Sunday, July 13, 2014

Dolomite Gold




Something feels like it’s missing this summer- Last summer after my Denali expedition I was on a plane to Italy to climb in the Dolomites with Jim Gilchrist, Jerry Willis and Brian Nolastname within days of getting off of the snow. It seemed like just what the doctor had  ordered to recover from a glaciated peak. Jim in particular had been making trips to the Dolomites since 300 BC. Let’s just say he knows every classic route like the back of his hand.  His objective was simple- “I’ve done all the classics and want to do modern routes.” I had no objection except that Air Canada had lost my baggage and I was left standing in Colfosco, Italy jet lagged with nothing but a pair of nylon pants, a t- shirt, and my climbing helmet. Not standard issue for an Italian climbing trip.
The first several days were rough. I was weak from Denali. I had a rented via ferrata harness, a onesie BD belay device (why do they even make these?), and the cheapest climbing shoes that a handful of euros could buy. We started on a Massimo Da Pozzo route called Primo Spigolo on the Tofana Di Rozes. The route redefined my definition of runout. Jim and I lowered feeling defeated, realizing that it was only Italian multi pitch climbing day one.  

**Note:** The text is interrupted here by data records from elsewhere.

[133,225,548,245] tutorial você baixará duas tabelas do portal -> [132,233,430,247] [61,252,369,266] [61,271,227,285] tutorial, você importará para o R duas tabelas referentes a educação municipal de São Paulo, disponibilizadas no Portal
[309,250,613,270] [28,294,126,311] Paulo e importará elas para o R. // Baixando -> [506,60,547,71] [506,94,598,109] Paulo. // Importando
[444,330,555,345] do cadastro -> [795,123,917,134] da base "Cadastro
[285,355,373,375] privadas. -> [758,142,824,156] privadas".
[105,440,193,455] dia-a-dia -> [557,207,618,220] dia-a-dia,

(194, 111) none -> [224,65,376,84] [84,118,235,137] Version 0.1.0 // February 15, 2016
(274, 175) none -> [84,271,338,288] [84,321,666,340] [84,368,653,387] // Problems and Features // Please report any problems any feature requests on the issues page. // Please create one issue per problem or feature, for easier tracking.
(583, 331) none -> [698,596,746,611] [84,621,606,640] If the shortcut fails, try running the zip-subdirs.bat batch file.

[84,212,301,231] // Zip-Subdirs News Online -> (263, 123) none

We drove back to town licking our wounds. Every trad climbers want to be a hardman. We felt like big pieces of dookey. The nice thing about getting spanked in the Dolomites is the drive back to town is a flash of winding roads and breathtaking landscapes. It was simply the most stunning scenery I have ever seen. Within an hour of getting off the rock you can be in town eating decent Italian food and drink away your sorrows with guide book open, making grand climbing plans for the next day. 

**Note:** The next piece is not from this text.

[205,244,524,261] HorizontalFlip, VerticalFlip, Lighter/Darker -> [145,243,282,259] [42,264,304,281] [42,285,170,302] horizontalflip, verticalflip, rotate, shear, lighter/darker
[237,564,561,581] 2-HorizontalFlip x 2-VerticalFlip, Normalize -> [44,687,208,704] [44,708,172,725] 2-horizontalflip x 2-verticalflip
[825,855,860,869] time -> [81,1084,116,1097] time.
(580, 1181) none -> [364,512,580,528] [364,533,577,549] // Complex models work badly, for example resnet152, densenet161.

By the next day, I had shaken off some of the jet lag and accepted my marginal gear and the fact that the Italian counterparts for Canadian Air were in no rush to get me my luggage. For the next week and  a half it was like we were on a mission. Almost 100 pitches went down in just a handful of days.

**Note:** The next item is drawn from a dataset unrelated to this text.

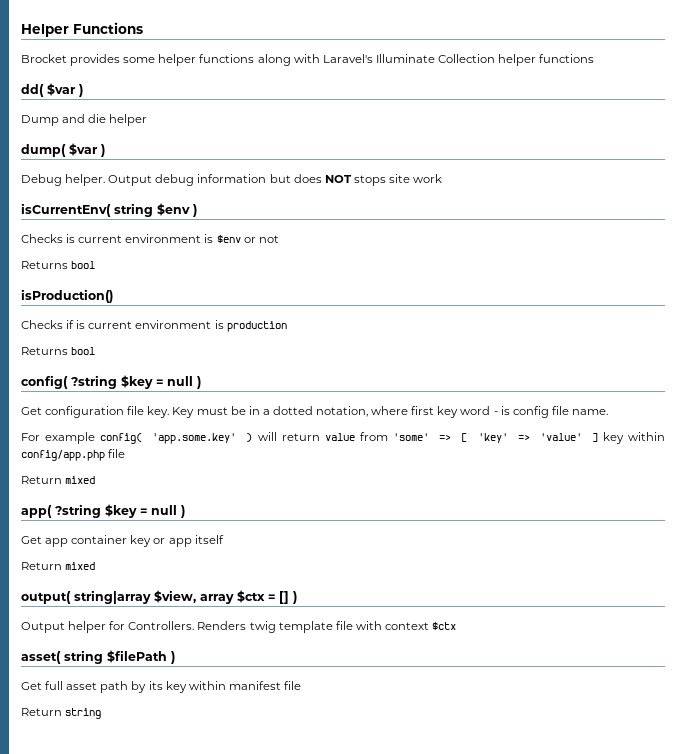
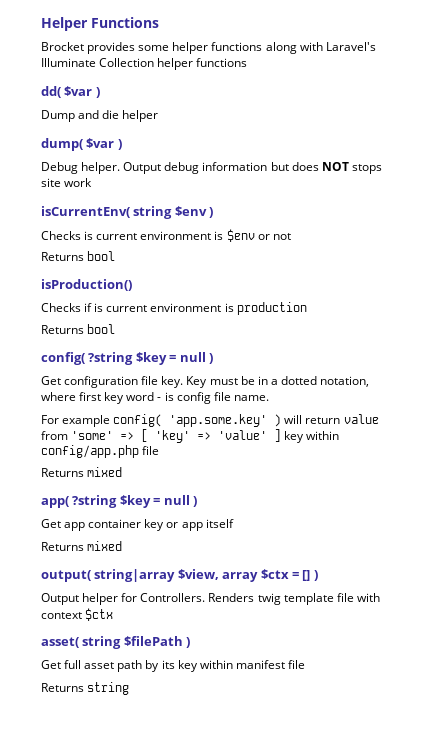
[21,476,62,484] Return -> [41,468,84,477] Returns
[21,562,62,570] Return -> [41,542,84,551] Returns
[21,708,62,716] Return -> [41,683,84,692] Returns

The routes in the Dolomites have a legendary historical feel;  maybe a little too antiquated at times.  At times you are hanging on  a nest of pins with a single 4mm piece of cord tied through the petons with an overhand knot. Italians don’t seem concerned or committed to anchor replacement.



One highlight of my trip was climbing the Costantini- Apollonio that was put up by  two gentleman in 1944. The approach starts at the Rifugio Dibona and within an hour you are at the base of a 20 Pitch route that goes free at 7a. Angela Dibona and his early 1900 mountaineering counterparts are worshipped like gods in Cortina. There is a bronze statue of Dibona  smack dab in the middle of town. 

After endless engaging pitches of limestone protected by gear, pins, bolts, threads and chunks of wood wedged into cracks, it is only a 1.5 hour walk back to the Rifugio through ruins from World War I. Before the sun has time to go down, you can be sitting on the Rifugio Dibona porch getting blown away by a phenomenal Dolomite vistas and homemade pasta.